Follow these tips to avoid falling out with the groom

By Arthur House

Being a best man is a daunting task. Not only are you expected to make the funniest speech at the wedding, it also falls to you to organise the stag weekend or bachelor party, an unforgettable group holiday for a bunch of blokes who’ve mostly never met. Pulling off this last hurrah for the groom requires wholly different skills from the speech: leadership, intuition and a flair for book-keeping, for a start. Few of us are blessed with all of these.

As a veteran of many stags and an organiser of two, I have had ample opportunity to ponder the highs and lows of this curious tradition. The worst one sticks in the memory. Twenty-five of us, including the groom’s future father-in-law and a lonely teenager, went glamping in the English countryside in March. It was dispiriting, cold and – like most modern stags – punishingly expensive. In Britain, the average stag do costs £391 per person, according to research by YouGov, a polling company (the average hen party is a comparatively frugal affair, with an average cost of £175 per person). Here are some rules of thumb to help aspiring best men avoid wasting everyone’s money.

1. Get the numbers right. Fewer than eight people and you risk a sad and sorry affair. More than 15 and you’ll have an administrative headache to deal with as well as a hangover. Cut down on the time spent arguing over dates by using a free scheduling app like Doodle.

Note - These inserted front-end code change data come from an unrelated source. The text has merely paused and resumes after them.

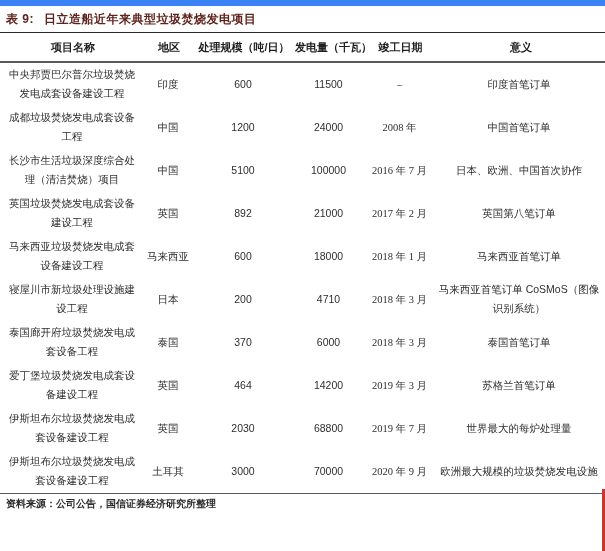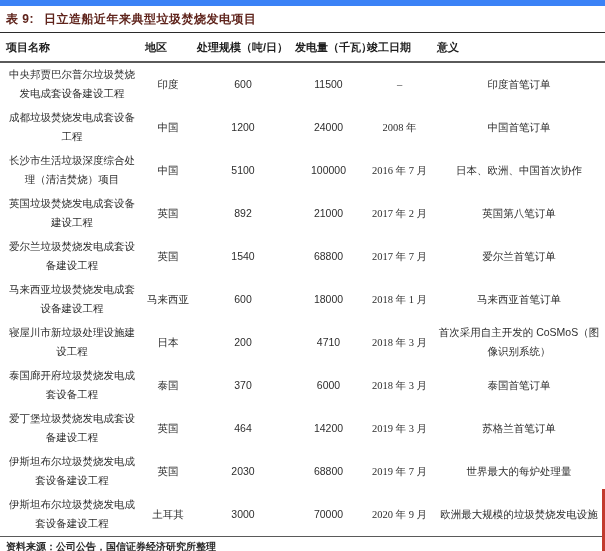--- a/index.html
+++ b/index.html
@@ -27,21 +27,21 @@
     border-bottom: 1px solid #2b2b2b;
     letter-spacing: 0.5px;
   }
   .table-title .t-label { margin-right: 10px; }
   table.data {
     width: 605px;
     border-collapse: collapse;
     table-layout: fixed;
   }
   table.data thead th {
-    text-align: left;
+    text-align: center;
     font-size: 11px;
     font-weight: bold;
     color: #1f1f1f;
     padding: 7px 0 6px 0;
     white-space: nowrap;
     overflow: visible;
     border-bottom: 2px solid #5a5a5a;
   }
   table.data td {
     font-size: 10.5px;
@@ -139,45 +139,37 @@
 
   <tr>
     <td class="c-name">英国垃圾焚烧发电成套设备建设工程</td>
     <td class="c-region">英国</td>
     <td class="c-scale">892</td>
     <td class="c-power">21000</td>
     <td class="c-date">2017 年 2 月</td>
     <td class="c-meaning">英国第八笔订单</td>
   </tr>
 
-  <tr>
-    <td class="c-name">爱尔兰垃圾焚烧发电成套设备建设工程</td>
-    <td class="c-region">英国</td>
-    <td class="c-scale">1540</td>
-    <td class="c-power">68800</td>
-    <td class="c-date">2017 年 7 月</td>
-    <td class="c-meaning">爱尔兰首笔订单</td>
-  </tr>
 
   <tr>
     <td class="c-name">马来西亚垃圾焚烧发电成套设备建设工程</td>
     <td class="c-region">马来西亚</td>
     <td class="c-scale">600</td>
     <td class="c-power">18000</td>
     <td class="c-date">2018 年 1 月</td>
     <td class="c-meaning">马来西亚首笔订单</td>
   </tr>
 
   <tr>
     <td class="c-name">寝屋川市新垃圾处理设施建设工程</td>
     <td class="c-region">日本</td>
     <td class="c-scale">200</td>
     <td class="c-power">4710</td>
     <td class="c-date">2018 年 3 月</td>
-    <td class="c-meaning">首次采用自主开发的 CoSMoS（图像识别系统）</td>
+    <td class="c-meaning">马来西亚首笔订单 CoSMoS（图像识别系统）</td>
   </tr>
 
   <tr>
     <td class="c-name">泰国廊开府垃圾焚烧发电成套设备工程</td>
     <td class="c-region">泰国</td>
     <td class="c-scale">370</td>
     <td class="c-power">6000</td>
     <td class="c-date">2018 年 3 月</td>
     <td class="c-meaning">泰国首笔订单</td>
   </tr>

2. Be upfront about money. Your initial email to invitees should include a rough estimate of the total cost of the weekend, including spending money for drinks and meals. Stag parties tend to bring out an alpha-male, competitive streak, meaning each one is more lavish than the last. Be mindful of different incomes and research group discounts to keep it affordable.

3. Go somewhere, but not abroad. Foreign stags are like foreign weddings – best avoided if you want people to come. They’re expensive, and someone will forget their passport. On the other hand, it’s a good idea to leave your home town. The journey is often the best bit. And you don’t want to risk bumping into work colleagues or, even worse, the bride-to-be.

4. It’s not about getting to know each other. Most people present are not going to see each other again beyond the wedding, so it is your duty to prevent discussion of jobs, mortgages, children or politics. You should organise a programme of unchallenging yet varied entertainment that will keep the group focused on the task in hand and nip those dreaded “So what do you do?” conversations in the bud.

5. A sober stag is no stag at all. This should be obvious. I once signed up unwittingly for three days of hardcore hiking, mountain biking and canoeing in the Brecon Beacons, a mountain range in Wales. In the evenings we zonked out after a couple of shandies. If it’s the healthiest weekend of your life, something’s gone wrong.

6. Plan an activity. You can’t sit in the pub all day. Many best men realise this but panic and organise something that nobody enjoys, like a brewery tour or paintballing. The answer, of course, is that great leveller: watching sport. A baying football crowd will subsume egos and instill a sense of blind loyalty into the group. For those that really don’t like sport, there’s always the stadium bar.

7. Don’t traumatise the stag. I am told there are masked men for hire in eastern Europe who will kidnap the groom-to-be, throw him in a van and interrogate him in a bunker for hours until his mates arrive to reveal it was all a bit of “banter”. By that time, you’ve guaranteed him flashbacks and post-traumatic stress disorder for the rest of his life. Many go in for a version of this ritual humiliation, from the relatively harmless “stag in drag” costume to the hoary old “getting him wasted and tying him to a lamppost”. Why? Do you actually dislike your best friend?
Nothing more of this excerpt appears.